关键词:
Medicine
Biology
Acoustics
Analytical chemistry
Artificial intelligence
Chemistry
Computer science
Medical imaging
Medical personnel
Optics
摘要:
Machine learning models are being deployed to biological and clinical settings, including here at Stanford, e.g. to analyze ultrasounds automatically or map ancestries from genomics data. However, machine learning models suffer from issues of reliability: even models with good test performance often fail in unpredictable ways when deployed to real-world settings. In this thesis, I present two frameworks for more reliable machine learning: one for supervised learning and one for unsupervised learning. In the case of supervised learning, I present Gradio (***), an open-source Python framework for interactively testing models on real-world data. Gradio is being used to run the first real-time clinical trial of a machine learning model in the Stanford Department of Dermatology, and has been used to validate models at Google, Siemens, Amazon, Mercy Hospital, and Harvard.

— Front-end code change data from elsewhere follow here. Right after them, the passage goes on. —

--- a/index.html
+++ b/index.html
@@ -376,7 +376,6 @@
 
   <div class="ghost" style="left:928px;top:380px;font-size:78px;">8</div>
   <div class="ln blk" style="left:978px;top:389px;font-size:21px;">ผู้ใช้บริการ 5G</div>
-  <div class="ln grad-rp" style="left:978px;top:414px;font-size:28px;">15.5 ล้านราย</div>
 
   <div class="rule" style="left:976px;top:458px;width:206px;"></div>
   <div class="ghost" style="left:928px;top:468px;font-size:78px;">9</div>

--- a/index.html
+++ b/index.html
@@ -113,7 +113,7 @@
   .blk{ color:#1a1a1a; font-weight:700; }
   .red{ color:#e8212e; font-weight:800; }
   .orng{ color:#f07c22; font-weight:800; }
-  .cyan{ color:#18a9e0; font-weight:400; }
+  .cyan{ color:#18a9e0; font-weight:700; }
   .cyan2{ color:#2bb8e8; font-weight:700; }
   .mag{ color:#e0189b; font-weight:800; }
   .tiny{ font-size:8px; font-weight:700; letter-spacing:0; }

In the thesis, I describe the core questions that led to the development of Gradio, and showcase applications that demonstrate the usefulness of the framework. I further describe a novel explanation method that we have developed that allows debugging of faulty models with Gradio. On the unsupervised side, I introduce the framework of contrastive datasets, which provides a more reliable way to find patterns in unlabeled data. Our framework is quite general and has been adopted for purposes such as denoising images and mapping ancestries of admixed populations. Together, these frameworks provide a way to do more reliable unsupervised and supervised machine learning.